====== INPUT MATERIAL ======

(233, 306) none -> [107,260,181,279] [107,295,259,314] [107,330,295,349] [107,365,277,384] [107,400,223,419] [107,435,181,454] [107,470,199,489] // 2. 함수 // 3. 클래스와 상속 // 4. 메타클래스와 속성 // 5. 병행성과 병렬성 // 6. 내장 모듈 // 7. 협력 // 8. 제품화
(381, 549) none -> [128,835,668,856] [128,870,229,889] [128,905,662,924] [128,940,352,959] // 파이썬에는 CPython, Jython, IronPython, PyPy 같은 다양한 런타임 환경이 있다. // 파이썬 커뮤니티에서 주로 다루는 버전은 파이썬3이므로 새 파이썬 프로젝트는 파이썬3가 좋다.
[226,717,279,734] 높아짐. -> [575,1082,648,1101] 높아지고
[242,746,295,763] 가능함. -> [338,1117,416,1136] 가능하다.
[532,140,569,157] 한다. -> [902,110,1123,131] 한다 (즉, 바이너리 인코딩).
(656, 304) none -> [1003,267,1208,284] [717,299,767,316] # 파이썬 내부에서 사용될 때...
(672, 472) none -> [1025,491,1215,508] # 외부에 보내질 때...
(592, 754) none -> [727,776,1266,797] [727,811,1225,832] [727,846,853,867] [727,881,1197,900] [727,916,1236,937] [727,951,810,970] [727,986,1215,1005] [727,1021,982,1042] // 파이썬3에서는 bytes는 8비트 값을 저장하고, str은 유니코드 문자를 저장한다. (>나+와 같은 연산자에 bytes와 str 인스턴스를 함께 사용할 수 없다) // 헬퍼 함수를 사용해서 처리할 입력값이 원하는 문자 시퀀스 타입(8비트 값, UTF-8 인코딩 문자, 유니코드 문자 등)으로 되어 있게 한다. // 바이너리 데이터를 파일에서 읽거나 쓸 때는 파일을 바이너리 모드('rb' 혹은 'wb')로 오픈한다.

======
====== INPUT MATERIAL ======

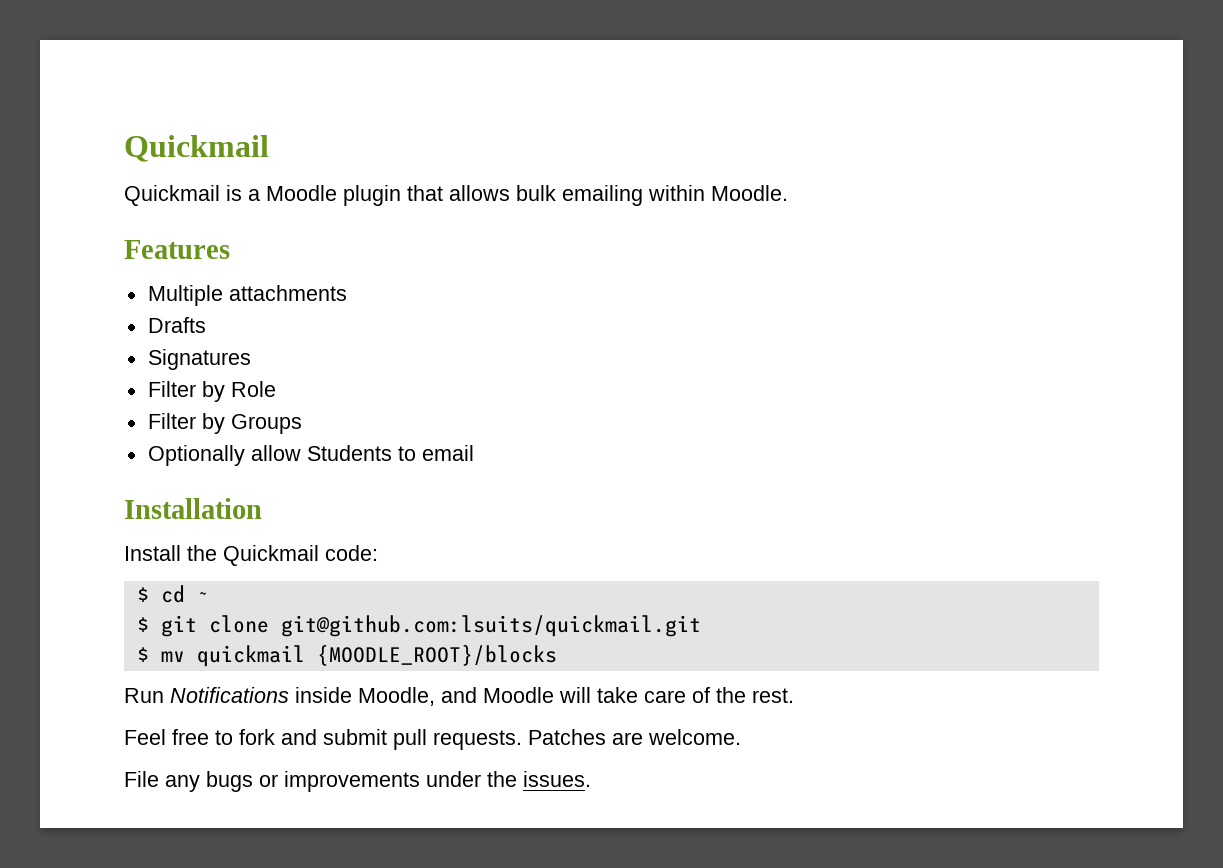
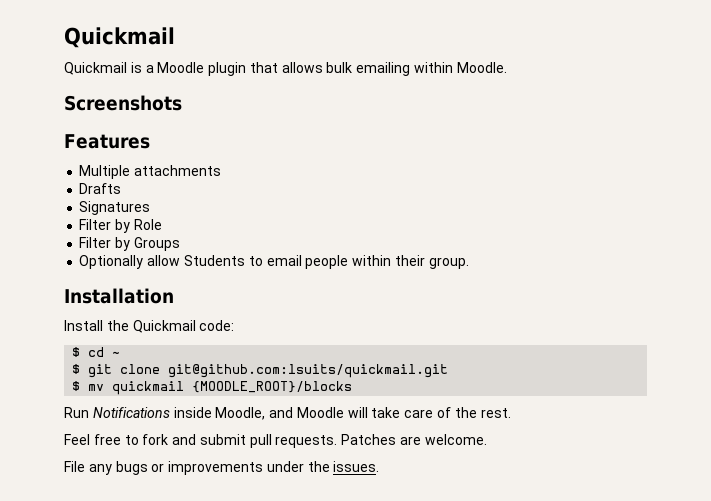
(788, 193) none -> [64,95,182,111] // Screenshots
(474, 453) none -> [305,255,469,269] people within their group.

======
====== INPUT MATERIAL ======

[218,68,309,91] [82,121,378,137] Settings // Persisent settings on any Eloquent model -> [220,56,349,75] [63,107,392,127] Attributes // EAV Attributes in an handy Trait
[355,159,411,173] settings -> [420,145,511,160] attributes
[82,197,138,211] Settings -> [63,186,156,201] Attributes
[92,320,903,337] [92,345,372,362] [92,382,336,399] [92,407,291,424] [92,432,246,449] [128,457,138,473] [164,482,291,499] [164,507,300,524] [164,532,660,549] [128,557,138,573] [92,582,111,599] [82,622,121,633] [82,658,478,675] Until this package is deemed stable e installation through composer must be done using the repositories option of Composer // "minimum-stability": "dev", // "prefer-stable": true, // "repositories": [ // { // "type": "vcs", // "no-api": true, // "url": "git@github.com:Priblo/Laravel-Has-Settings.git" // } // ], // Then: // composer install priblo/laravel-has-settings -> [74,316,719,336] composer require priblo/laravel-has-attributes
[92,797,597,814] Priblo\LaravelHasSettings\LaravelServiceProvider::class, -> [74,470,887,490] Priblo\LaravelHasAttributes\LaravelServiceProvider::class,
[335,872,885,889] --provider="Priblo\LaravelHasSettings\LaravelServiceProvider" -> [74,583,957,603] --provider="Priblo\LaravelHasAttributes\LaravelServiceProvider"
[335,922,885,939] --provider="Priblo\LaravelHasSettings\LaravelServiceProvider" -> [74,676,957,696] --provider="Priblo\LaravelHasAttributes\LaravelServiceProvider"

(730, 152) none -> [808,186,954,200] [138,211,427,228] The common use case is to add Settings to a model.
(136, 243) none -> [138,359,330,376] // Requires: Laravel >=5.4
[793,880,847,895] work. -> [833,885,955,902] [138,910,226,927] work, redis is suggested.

======

▸ REQUIRED ACTION
Send back an exact copy of only the lines from the line with "[226,717,279,734] 높아짐. ->" up to and including the line with "(592, 754) none" in the data above.

▸ REPLY TO THE EXERCISE
[226,717,279,734] 높아짐. -> [575,1082,648,1101] 높아지고
[242,746,295,763] 가능함. -> [338,1117,416,1136] 가능하다.
[532,140,569,157] 한다. -> [902,110,1123,131] 한다 (즉, 바이너리 인코딩).
(656, 304) none -> [1003,267,1208,284] [717,299,767,316] # 파이썬 내부에서 사용될 때...
(672, 472) none -> [1025,491,1215,508] # 외부에 보내질 때...
(592, 754) none -> [727,776,1266,797] [727,811,1225,832] [727,846,853,867] [727,881,1197,900] [727,916,1236,937] [727,951,810,970] [727,986,1215,1005] [727,1021,982,1042] // 파이썬3에서는 bytes는 8비트 값을 저장하고, str은 유니코드 문자를 저장한다. (>나+와 같은 연산자에 bytes와 str 인스턴스를 함께 사용할 수 없다) // 헬퍼 함수를 사용해서 처리할 입력값이 원하는 문자 시퀀스 타입(8비트 값, UTF-8 인코딩 문자, 유니코드 문자 등)으로 되어 있게 한다. // 바이너리 데이터를 파일에서 읽거나 쓸 때는 파일을 바이너리 모드('rb' 혹은 'wb')로 오픈한다.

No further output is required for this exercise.